The court rejected SJ Computers’ attempts to “avoid the plain language of the Policy” and to fragment the fraud into distinct parts, certain of which, SJ Computers argued, constituted “computer fraud.” According to the court, the hacking of the purchasing manager’s email account, even if appropriately viewed in isolation and deemed an act of computer fraud, could not be said to have “directly cause[d]” a “direct loss” to SJ Computers, as required by the computer fraud insuring agreement. The court acknowledged a few cases from other jurisdictions that examined whether the connection between the loss and the use of a computer was “direct” so as to satisfy the requirements for computer fraud coverage. The court, however, found those cases distinguishable because they did not involve a policy providing coverage for both computer fraud and social engineering fraud, “much less” a policy that “makes clear” computer fraud and social engineering fraud are “mutually exclusive categories.”
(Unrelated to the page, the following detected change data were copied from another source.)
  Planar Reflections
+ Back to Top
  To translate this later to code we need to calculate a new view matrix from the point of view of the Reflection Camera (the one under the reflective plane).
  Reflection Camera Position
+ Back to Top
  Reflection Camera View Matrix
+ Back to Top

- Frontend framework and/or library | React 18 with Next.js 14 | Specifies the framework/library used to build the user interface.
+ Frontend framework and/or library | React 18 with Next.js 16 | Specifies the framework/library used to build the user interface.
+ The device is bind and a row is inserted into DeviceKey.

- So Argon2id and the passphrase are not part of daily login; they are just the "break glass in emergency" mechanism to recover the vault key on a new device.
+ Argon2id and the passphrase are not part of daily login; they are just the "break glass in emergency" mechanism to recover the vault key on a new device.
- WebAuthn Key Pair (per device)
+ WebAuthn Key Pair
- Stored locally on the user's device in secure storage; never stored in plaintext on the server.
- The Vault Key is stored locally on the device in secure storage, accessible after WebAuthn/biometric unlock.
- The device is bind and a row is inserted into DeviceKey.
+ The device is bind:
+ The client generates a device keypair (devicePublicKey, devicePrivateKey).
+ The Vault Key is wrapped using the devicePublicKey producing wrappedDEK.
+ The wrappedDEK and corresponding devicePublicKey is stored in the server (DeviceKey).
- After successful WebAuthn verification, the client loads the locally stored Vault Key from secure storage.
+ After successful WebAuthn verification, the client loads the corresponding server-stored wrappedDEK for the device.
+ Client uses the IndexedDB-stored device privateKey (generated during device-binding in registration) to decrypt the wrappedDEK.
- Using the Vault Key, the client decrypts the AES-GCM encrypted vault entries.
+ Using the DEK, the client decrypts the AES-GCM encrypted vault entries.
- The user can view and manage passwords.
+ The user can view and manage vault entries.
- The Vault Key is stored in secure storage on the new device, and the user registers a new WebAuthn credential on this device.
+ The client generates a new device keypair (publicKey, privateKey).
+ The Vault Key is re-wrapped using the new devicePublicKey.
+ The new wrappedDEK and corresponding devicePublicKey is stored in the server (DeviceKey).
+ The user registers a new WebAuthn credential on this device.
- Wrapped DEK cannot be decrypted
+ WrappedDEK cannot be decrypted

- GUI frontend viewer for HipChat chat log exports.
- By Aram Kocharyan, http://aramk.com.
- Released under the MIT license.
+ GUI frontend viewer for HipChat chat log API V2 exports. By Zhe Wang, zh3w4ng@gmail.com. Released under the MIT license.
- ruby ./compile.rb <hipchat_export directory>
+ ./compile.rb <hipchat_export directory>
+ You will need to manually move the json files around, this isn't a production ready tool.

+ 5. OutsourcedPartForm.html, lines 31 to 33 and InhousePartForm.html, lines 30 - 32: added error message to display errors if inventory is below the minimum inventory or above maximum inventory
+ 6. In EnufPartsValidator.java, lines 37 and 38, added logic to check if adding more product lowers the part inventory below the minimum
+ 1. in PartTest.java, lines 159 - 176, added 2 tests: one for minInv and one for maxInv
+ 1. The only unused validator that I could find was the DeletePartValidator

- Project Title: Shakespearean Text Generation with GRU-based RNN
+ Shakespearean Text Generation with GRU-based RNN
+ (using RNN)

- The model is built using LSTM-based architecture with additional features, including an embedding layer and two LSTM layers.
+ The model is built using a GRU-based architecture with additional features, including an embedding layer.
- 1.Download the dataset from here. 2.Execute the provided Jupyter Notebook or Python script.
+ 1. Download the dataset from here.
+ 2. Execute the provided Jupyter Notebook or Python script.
After observing that the meaning of “direct” had to be interpreted in the context of the entire policy, the court stated:
If the fraudulent scheme that victimized SJ Computers is going to be fragmented into pieces and each piece viewed in isolation, then what ‘directly caused’ loss to SJ Computers was not the piece involving the bad actor’s use of the purchasing manager’s account to send the fake invoices, but rather the piece involving the CEO’s use of his computer to act on the fake invoices. That piece — the piece that did ‘directly cause’ a ‘direct loss’ to SJ Computers — was social-engineering fraud, not computer fraud, as even SJ Computers concedes.
The court further held that, even assuming SJ Computers had been victimized by “computer fraud,” coverage would be precluded by an exclusion for loss “resulting from forged, altered, or fraudulent . . . instructions used as source documentation to enter Electronic Data or send instructions[.]” According to the court, the exclusion’s “unambiguous language” precluded coverage because SJ Computers’ loss resulted from “fraudulent instructions” that its CEO had “used as source documentation” to “send instructions” to SJ Computers’ bank to wire money to the bad actor’s account.
In finding that the circumstances involved social engineering fraud, the court observed that “the drafters of the Policy anticipated precisely the type of fraud that victimized SJ Computers, defined that fraud as social-engineering fraud, and, for good measure, excluded that fraud from the definition of computer fraud.” The court denied SJ Computers’ arguments, “ranging from creative to desperate,” that sought to characterize the circumstances as involving computer fraud. In the court’s view, the policy “clearly anticipate[d] — and clearly addresse[d] — precisely the situation that gave rise to SJ Computers’ loss,” and the policy “ben[t] over backwards to make clear” that the situation presented — intentional misleading of SJ Computers’ CEO by a bad actor impersonating a vendor through emails — involved social engineering fraud rather than computer fraud.
 The exclusion expressly did not apply to claims for social engineering fraud.